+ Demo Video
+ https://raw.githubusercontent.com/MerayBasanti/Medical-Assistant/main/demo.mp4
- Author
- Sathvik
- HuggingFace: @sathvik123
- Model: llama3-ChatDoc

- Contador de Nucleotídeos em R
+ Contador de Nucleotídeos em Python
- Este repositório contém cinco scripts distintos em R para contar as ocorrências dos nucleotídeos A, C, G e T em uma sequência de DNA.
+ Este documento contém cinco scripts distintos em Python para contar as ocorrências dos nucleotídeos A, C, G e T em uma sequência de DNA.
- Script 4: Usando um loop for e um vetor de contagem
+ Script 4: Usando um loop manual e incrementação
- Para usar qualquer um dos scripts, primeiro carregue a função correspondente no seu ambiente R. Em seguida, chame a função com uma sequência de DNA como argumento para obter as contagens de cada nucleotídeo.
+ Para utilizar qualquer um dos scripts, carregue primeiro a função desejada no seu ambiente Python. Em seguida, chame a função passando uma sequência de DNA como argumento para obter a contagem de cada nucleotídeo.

----------------

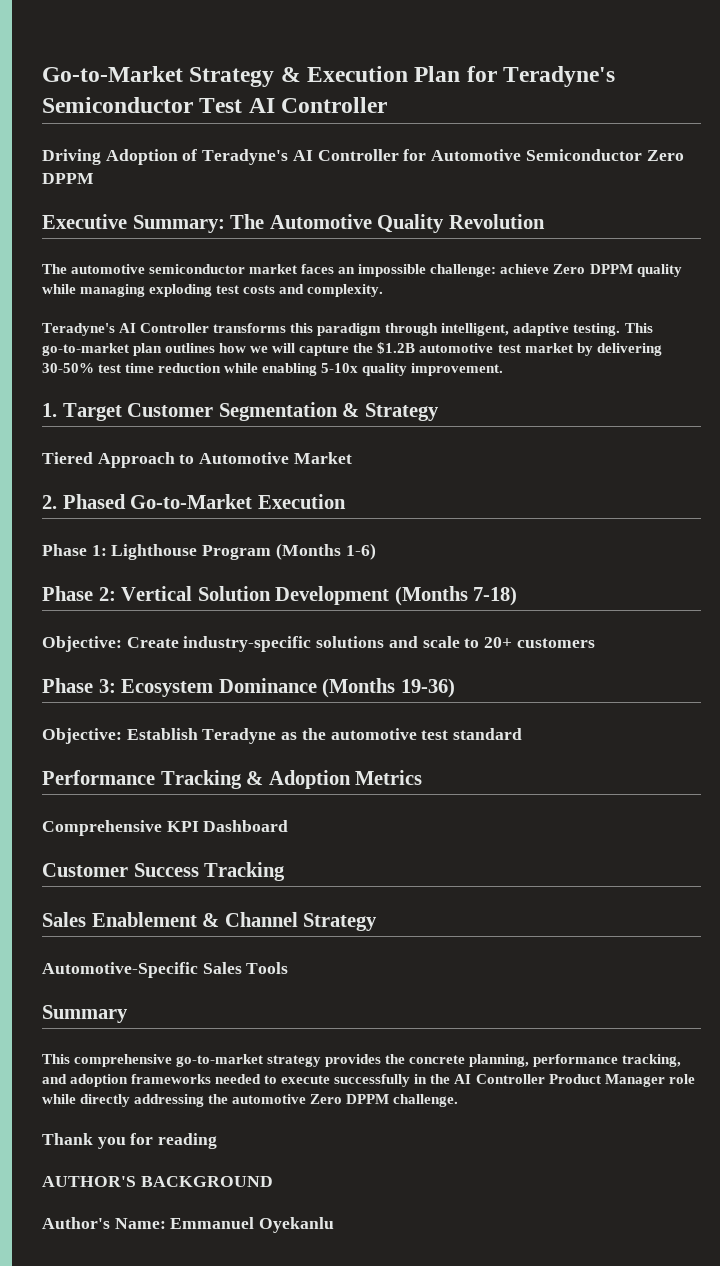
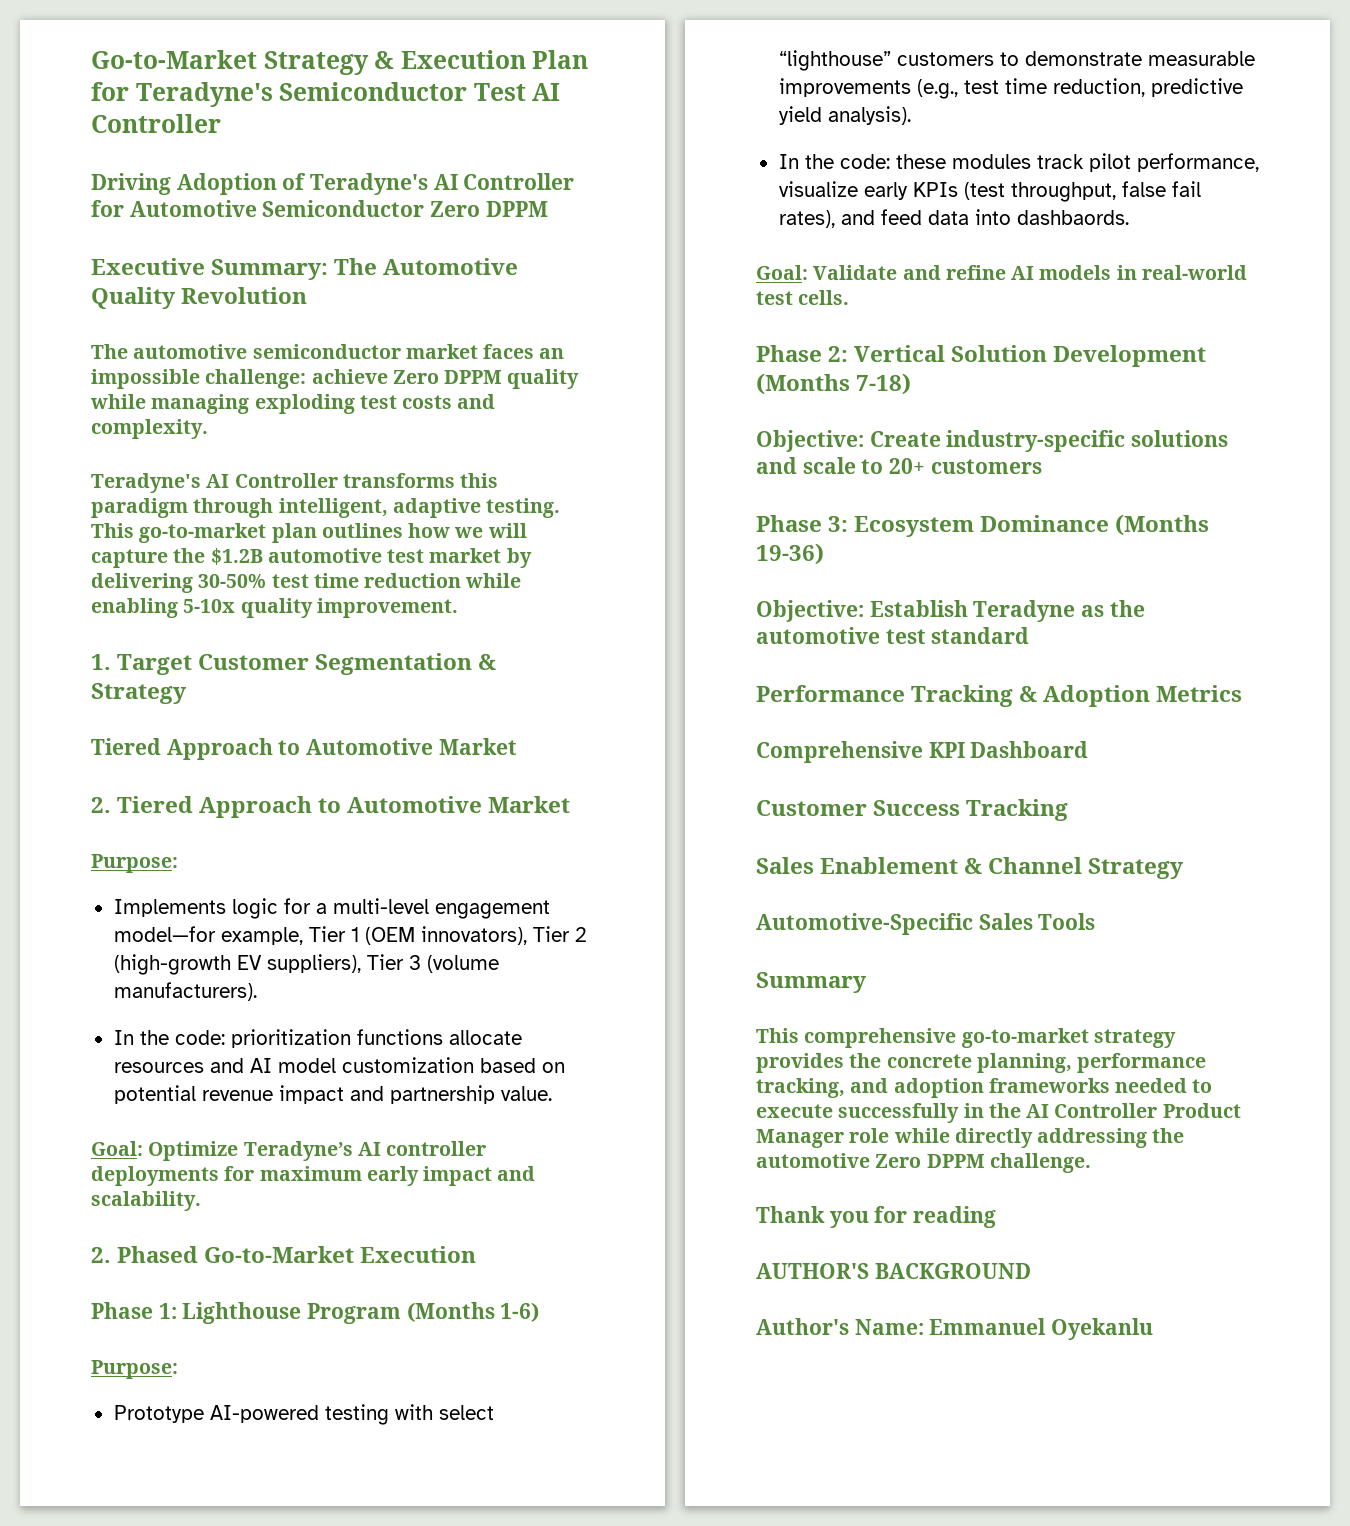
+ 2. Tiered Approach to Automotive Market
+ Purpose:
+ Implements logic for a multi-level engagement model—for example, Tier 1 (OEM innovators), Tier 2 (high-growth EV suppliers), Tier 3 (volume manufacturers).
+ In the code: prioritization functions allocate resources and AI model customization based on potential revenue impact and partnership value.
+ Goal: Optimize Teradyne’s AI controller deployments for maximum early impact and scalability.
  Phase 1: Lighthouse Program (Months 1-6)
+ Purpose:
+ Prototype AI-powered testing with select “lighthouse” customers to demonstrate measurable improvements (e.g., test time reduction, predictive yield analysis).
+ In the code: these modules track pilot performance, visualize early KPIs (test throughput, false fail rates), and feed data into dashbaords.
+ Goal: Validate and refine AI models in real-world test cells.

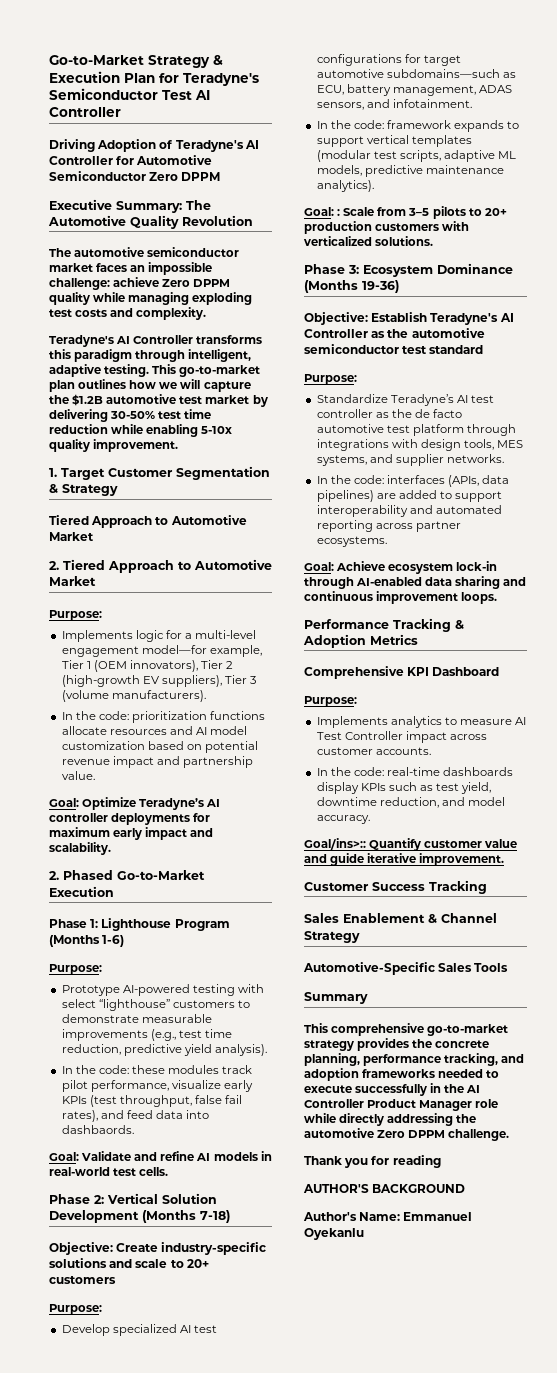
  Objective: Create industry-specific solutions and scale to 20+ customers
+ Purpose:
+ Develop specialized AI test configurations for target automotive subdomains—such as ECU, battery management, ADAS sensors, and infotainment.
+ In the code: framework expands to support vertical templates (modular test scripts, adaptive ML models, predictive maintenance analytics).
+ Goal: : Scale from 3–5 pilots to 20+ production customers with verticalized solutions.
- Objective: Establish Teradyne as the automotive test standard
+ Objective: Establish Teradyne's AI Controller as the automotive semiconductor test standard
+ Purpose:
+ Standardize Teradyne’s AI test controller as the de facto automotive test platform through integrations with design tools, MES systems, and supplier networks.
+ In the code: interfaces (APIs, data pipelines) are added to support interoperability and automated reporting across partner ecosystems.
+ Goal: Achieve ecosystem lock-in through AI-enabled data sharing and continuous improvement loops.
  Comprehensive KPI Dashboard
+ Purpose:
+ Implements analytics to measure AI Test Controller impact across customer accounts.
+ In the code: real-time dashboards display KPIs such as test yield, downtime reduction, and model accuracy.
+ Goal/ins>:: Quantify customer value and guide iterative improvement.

----------------

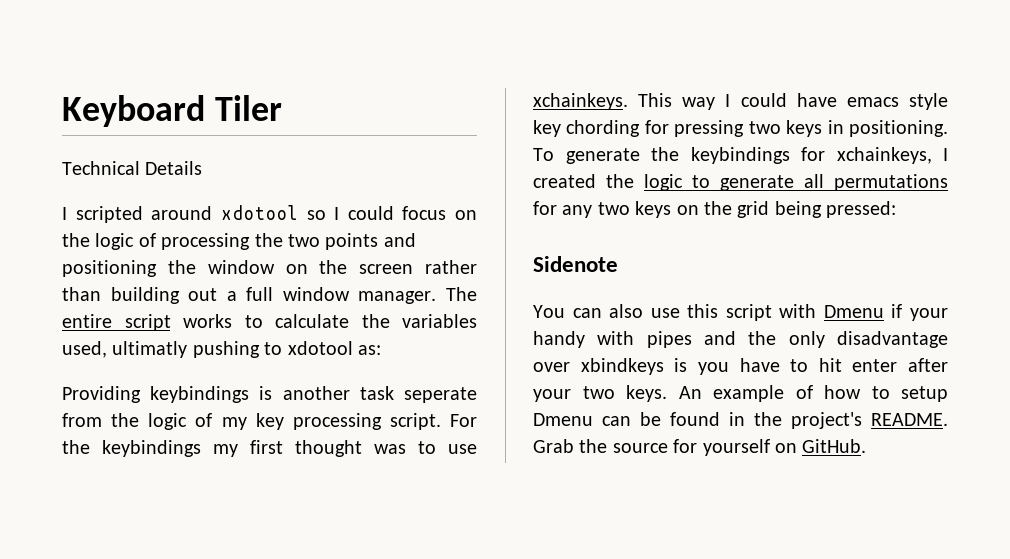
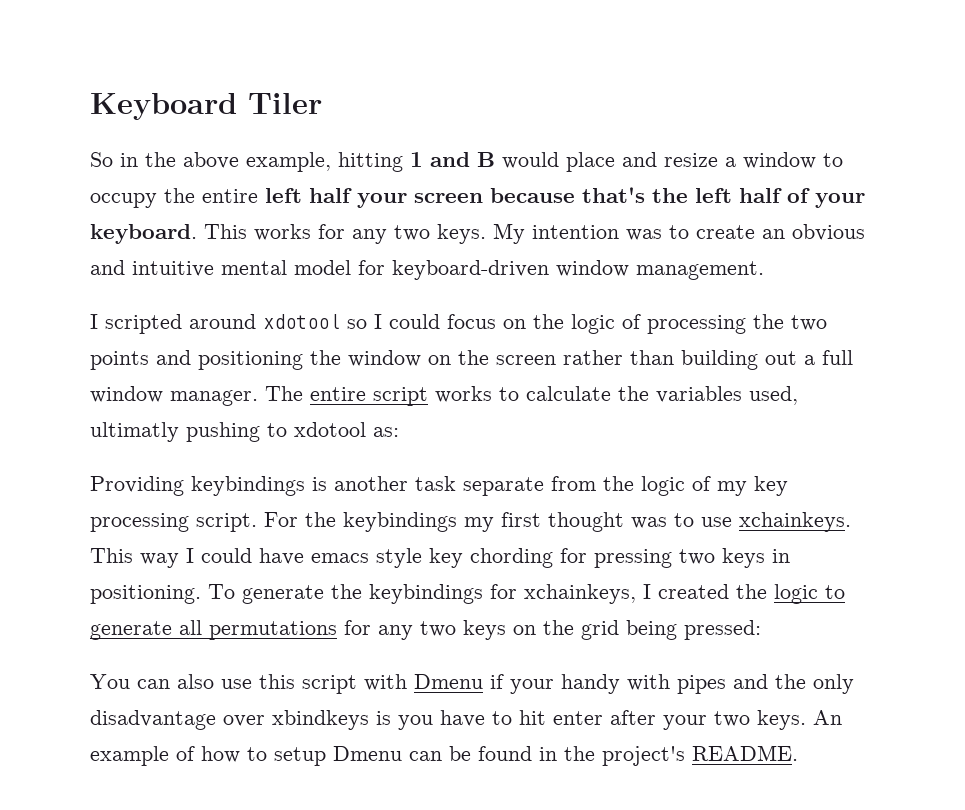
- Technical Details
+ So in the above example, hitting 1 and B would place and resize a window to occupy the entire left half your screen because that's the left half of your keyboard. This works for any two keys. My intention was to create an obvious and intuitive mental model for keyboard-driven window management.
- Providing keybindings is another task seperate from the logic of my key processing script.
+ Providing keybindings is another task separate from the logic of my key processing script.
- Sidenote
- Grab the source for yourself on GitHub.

----------------

WHAT YOU WILL DO →
From the line that has "another task separate" through the line that has "- Grab the source for yourself on GitHub.", copy every line exactly as it appears above, and leave out all others.

EXERCISE ANSWER →
+ Providing keybindings is another task separate from the logic of my key processing script.
- Sidenote
- Grab the source for yourself on GitHub.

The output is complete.